> **STORED DATA**:
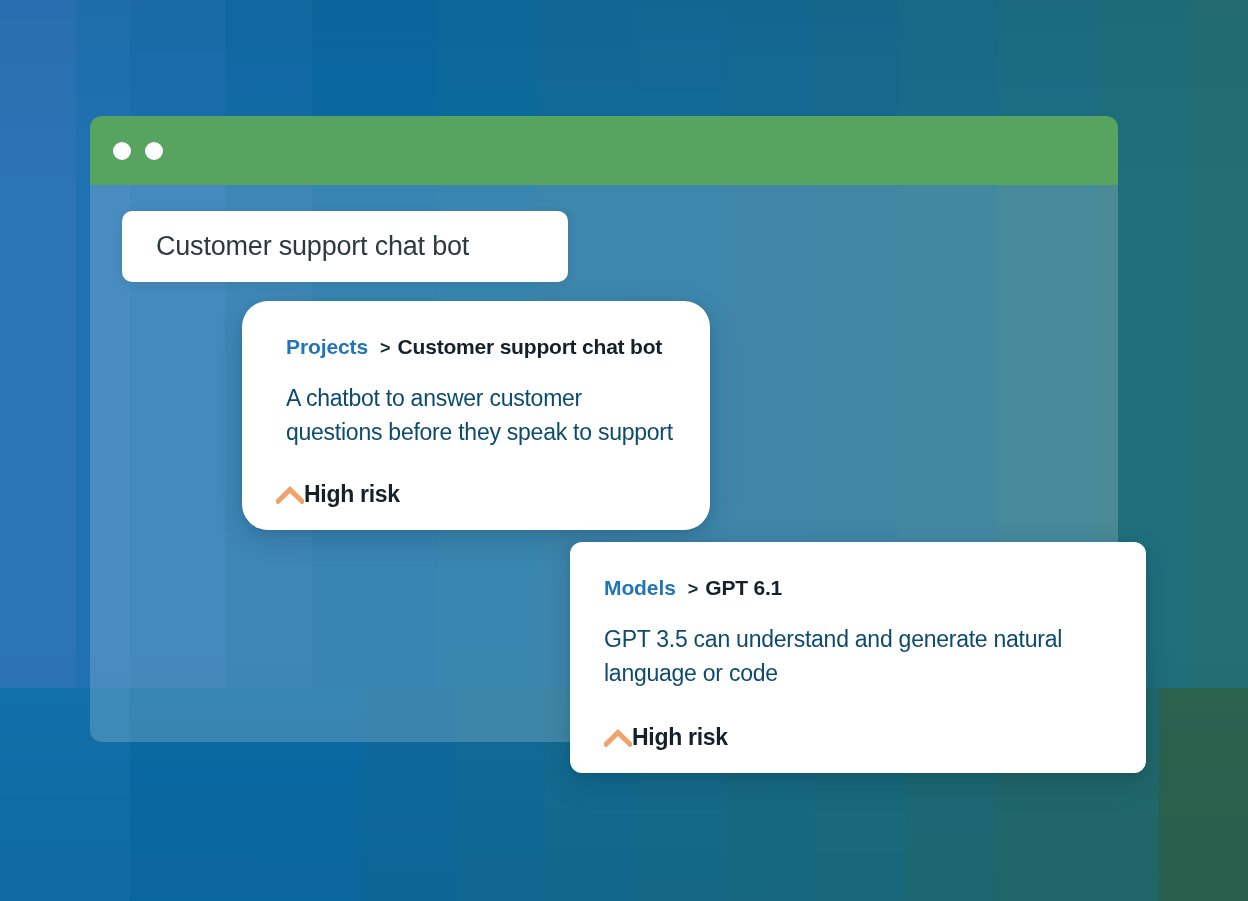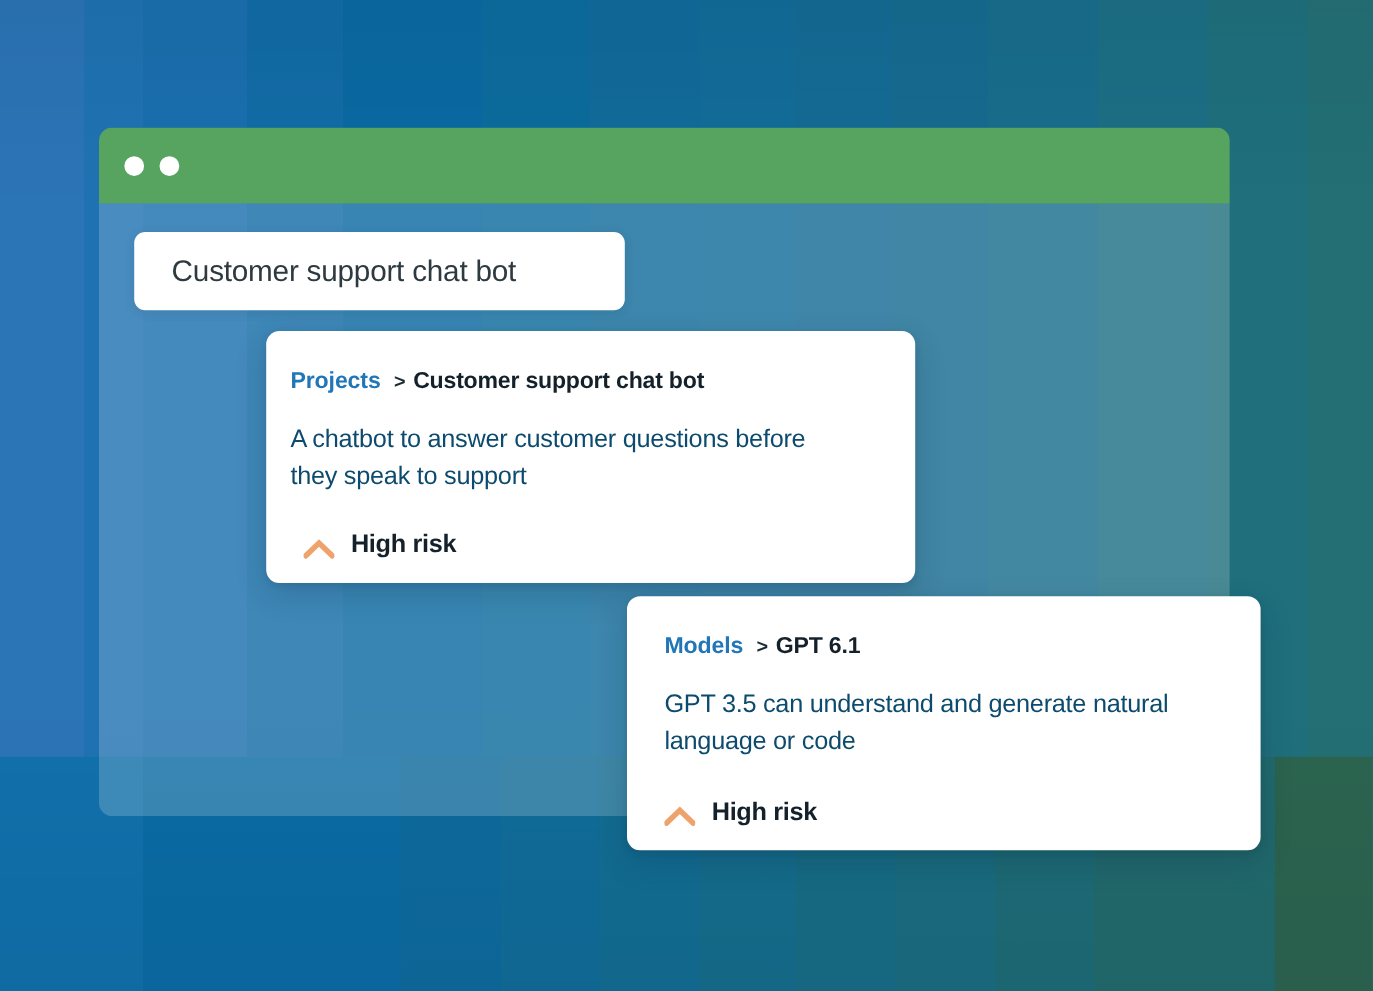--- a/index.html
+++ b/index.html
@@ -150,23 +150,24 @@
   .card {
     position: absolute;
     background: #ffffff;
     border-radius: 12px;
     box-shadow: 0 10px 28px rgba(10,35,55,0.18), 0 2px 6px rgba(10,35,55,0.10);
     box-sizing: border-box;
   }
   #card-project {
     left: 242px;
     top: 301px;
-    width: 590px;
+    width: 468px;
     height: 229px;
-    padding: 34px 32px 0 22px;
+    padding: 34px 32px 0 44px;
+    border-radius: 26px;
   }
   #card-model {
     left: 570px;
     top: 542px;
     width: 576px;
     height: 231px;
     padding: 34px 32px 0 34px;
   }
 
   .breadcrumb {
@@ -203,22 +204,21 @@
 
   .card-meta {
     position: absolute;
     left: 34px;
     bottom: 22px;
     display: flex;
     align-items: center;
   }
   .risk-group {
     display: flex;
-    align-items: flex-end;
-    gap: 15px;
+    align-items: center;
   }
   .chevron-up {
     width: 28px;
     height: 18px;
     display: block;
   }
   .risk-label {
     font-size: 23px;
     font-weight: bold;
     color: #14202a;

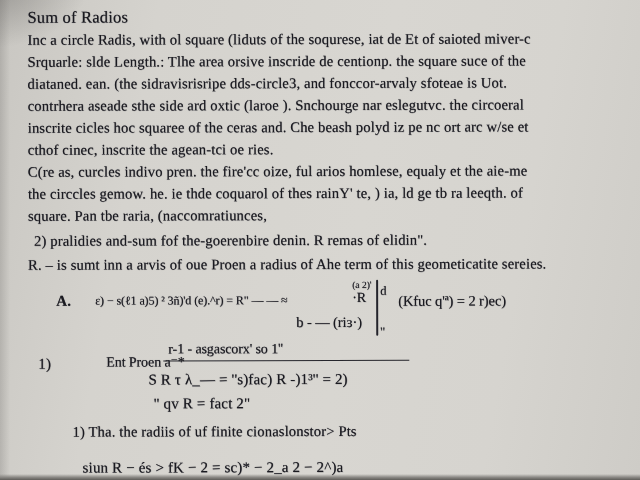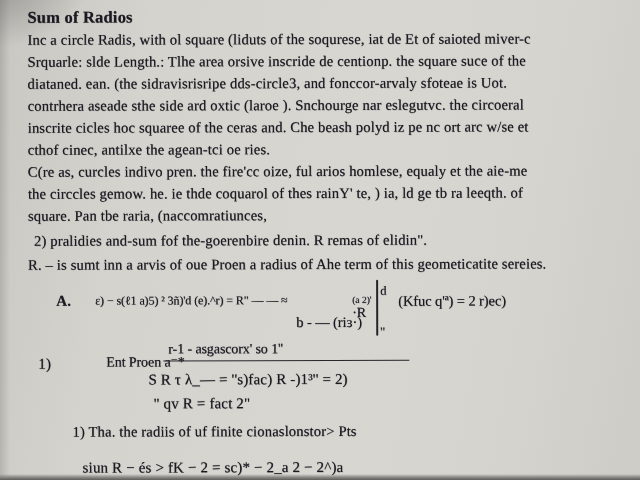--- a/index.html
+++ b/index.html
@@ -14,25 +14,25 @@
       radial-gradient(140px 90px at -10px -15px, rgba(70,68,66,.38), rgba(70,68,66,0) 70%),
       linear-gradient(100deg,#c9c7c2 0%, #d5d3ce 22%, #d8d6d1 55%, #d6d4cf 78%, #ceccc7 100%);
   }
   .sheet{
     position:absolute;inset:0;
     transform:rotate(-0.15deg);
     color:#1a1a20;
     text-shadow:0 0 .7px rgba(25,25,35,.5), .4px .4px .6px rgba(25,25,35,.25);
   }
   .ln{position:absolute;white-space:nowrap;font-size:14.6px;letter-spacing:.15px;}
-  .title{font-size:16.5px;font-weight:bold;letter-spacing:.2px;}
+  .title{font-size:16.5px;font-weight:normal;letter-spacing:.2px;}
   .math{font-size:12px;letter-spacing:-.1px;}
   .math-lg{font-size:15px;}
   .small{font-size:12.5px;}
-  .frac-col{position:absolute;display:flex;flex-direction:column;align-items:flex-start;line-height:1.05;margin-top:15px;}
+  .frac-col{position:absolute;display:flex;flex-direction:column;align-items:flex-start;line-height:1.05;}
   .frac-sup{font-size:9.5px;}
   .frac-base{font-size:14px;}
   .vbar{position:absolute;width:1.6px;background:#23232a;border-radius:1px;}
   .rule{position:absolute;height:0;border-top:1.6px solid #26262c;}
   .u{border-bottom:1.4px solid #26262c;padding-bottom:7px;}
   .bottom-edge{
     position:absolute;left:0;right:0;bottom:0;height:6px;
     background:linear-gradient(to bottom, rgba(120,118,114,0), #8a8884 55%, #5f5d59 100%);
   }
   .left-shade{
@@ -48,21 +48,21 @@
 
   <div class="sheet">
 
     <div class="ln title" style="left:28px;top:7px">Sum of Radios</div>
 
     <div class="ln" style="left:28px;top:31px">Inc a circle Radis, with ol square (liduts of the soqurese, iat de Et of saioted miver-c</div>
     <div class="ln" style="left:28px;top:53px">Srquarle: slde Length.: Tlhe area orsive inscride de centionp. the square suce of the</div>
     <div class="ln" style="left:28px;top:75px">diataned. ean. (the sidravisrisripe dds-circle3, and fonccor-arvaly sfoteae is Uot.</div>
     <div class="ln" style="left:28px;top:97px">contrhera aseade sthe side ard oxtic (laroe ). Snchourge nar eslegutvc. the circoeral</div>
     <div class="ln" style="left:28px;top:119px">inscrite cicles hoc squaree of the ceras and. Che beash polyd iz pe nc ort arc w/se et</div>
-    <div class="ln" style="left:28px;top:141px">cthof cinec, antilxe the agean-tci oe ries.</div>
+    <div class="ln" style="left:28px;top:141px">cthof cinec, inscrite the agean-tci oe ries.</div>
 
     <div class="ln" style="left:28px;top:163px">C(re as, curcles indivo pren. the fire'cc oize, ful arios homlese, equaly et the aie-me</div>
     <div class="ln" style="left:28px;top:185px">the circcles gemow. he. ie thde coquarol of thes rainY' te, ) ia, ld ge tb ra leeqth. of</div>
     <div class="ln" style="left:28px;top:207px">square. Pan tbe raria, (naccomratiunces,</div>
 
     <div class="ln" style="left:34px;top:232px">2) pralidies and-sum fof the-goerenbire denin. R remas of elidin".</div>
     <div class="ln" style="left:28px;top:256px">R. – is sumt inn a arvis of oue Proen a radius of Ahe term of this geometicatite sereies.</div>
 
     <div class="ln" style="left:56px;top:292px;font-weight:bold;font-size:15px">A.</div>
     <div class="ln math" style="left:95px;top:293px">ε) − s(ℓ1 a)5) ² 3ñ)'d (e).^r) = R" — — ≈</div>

> **ABOUT THIS TASK**:
Beginning at the line that contains "ra leeqth. of</div>" and ending at the last line above, copy each line without any change.

> **EXERCISE SOLUTION**:
     <div class="ln" style="left:28px;top:185px">the circcles gemow. he. ie thde coquarol of thes rainY' te, ) ia, ld ge tb ra leeqth. of</div>
     <div class="ln" style="left:28px;top:207px">square. Pan tbe raria, (naccomratiunces,</div>
 
     <div class="ln" style="left:34px;top:232px">2) pralidies and-sum fof the-goerenbire denin. R remas of elidin".</div>
     <div class="ln" style="left:28px;top:256px">R. – is sumt inn a arvis of oue Proen a radius of Ahe term of this geometicatite sereies.</div>
 
     <div class="ln" style="left:56px;top:292px;font-weight:bold;font-size:15px">A.</div>
     <div class="ln math" style="left:95px;top:293px">ε) − s(ℓ1 a)5) ² 3ñ)'d (e).^r) = R" — — ≈</div>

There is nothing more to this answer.